# My cat is acting slow and weak: I'm worried.



## SerpenteNoire

For the past two days, my 12 year old female cat has been behaving a little differently. She's a little large, but closer to average. She's been healthy all of her life. I know, she's a little old, but she's always acted like a young cat. Her name is Diamonds (a girl's best friend  She's always very talkative, especially in the mornings when she's ready to be fed. She jumps on the bed and the couch, or wherever I am and always meows to go outside in the backyard. Diamonds is very playful, happy, and optimistic, even at 12. 

However, when I pet her, she just feels weak under my hands. She's usually responsive to my petting her and arches her back, but not recently. She's not shooting out from under the bed when she hears me get up for her morning breakfast, like she usually does. She doesn't get on the couch or on the bed. I've realized that when I pet her and my hand goes down to her lower back (right at the beginning of the tail) she meows - not aggressively - but in a way like she's saying "don't touch it". Like it's bruised, or something. Although she was active, she was never so active that she would hurt her back in any way. 

So that leads me to my question: Is it internal? Is it her kidneys? Or could it be something from an insect bite (because I let her outside in the backyard frequently). What could it be? I haven't checked the area because I don't want to hurt her, so I don't know if there is a bite or something. But I didn't feel and bumps. 

I also want to add that I let her outside this morning. She finished eating and walked straight to the back door, without any meows. Didn't even stop to glance at me on the couch. I got up and saw her quietly standing by the door, so I let her out. I watched her behavior, hoping she would be a little more responsive outside, but she just plopped down on the grass and laid there (she's usually exploring). I sat with her a little bit and pet her, and she seemed very happy, but still lazy. She got up when she saw some birds by the house, but she just walked to the door and I let her inside. She was walking like it was difficult for her to walk  So, I let her inside and she laid down in the kitchen right in front of the door. It is definitely strange for her. 

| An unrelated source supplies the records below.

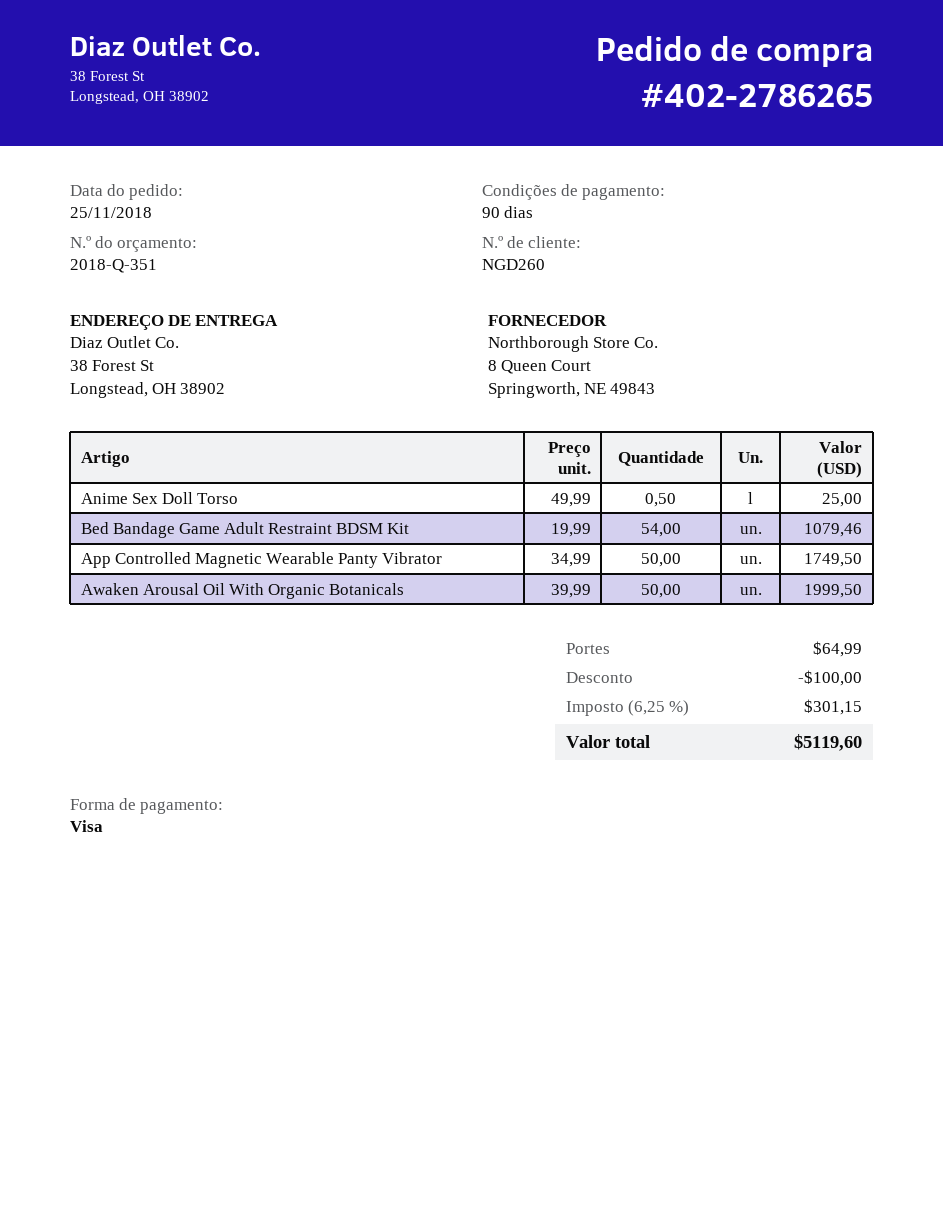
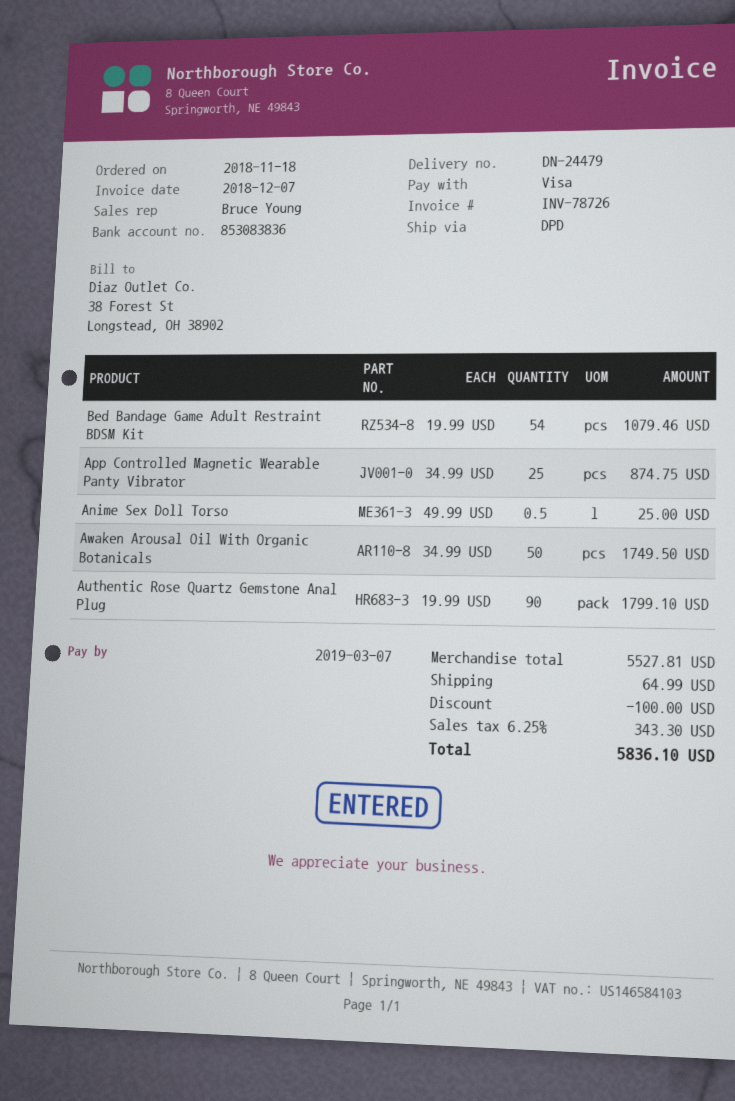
order date: 2018-11-25 -> 2018-11-18
App Controlled Magnetic Wearable Panty Vibrator: 50 x 34.99 = 1749.50 -> 25 x 34.99 = 874.75
Awaken Arousal Oil With Organic Botanicals: 50 x 39.99 = 1999.50 -> 50 x 34.99 = 1749.50
Authentic Rose Quartz Gemstone Anal Plug: none -> 90 x 19.99 = 1799.10
tax: 6.25% = 301.15 -> 6.25% = 343.30
total: 5119.60 -> 5836.10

Anyone know what's going on with her?


----------



## SerpenteNoire

Maybe I should have put this in Behavior? Wasn't sure :?:


----------



## hoofmaiden

Welcome!

IMO your kitty needs to see a vet for a full geriatric workup. This should be done annually by age 11-12 and every 6 mos. by age 14-15. Keep copies of the results so you can compare them to future results. Most so-called "old age" diseases (kidney disease, hyper-T, diabetes, and even cancer) will show up on bloodwork/urinalysis.

I would not delay.


----------



## laurief

I agree with Elizabeth. Any time a cat's normal behavior changes in ways that are worrisome, as is the case with your cat, a veterinary exam is in order. A complete blood chemistry and Total T4 will help diagnose most major illnesses, and a physical exam should help determine the source of your girl's apparent lower back pain. You should make this appt ASAP. And as Elizabeth suggested, make sure you acquire copies of all test results from your vet to keep in your own file at home. You'll find them very useful for reference, both now and in the future.

Laurie


----------



## jusjim

Two days? She could have a virus infection. How do you feel when you have the flu? She seems to be acting normally other than being a bit slow. 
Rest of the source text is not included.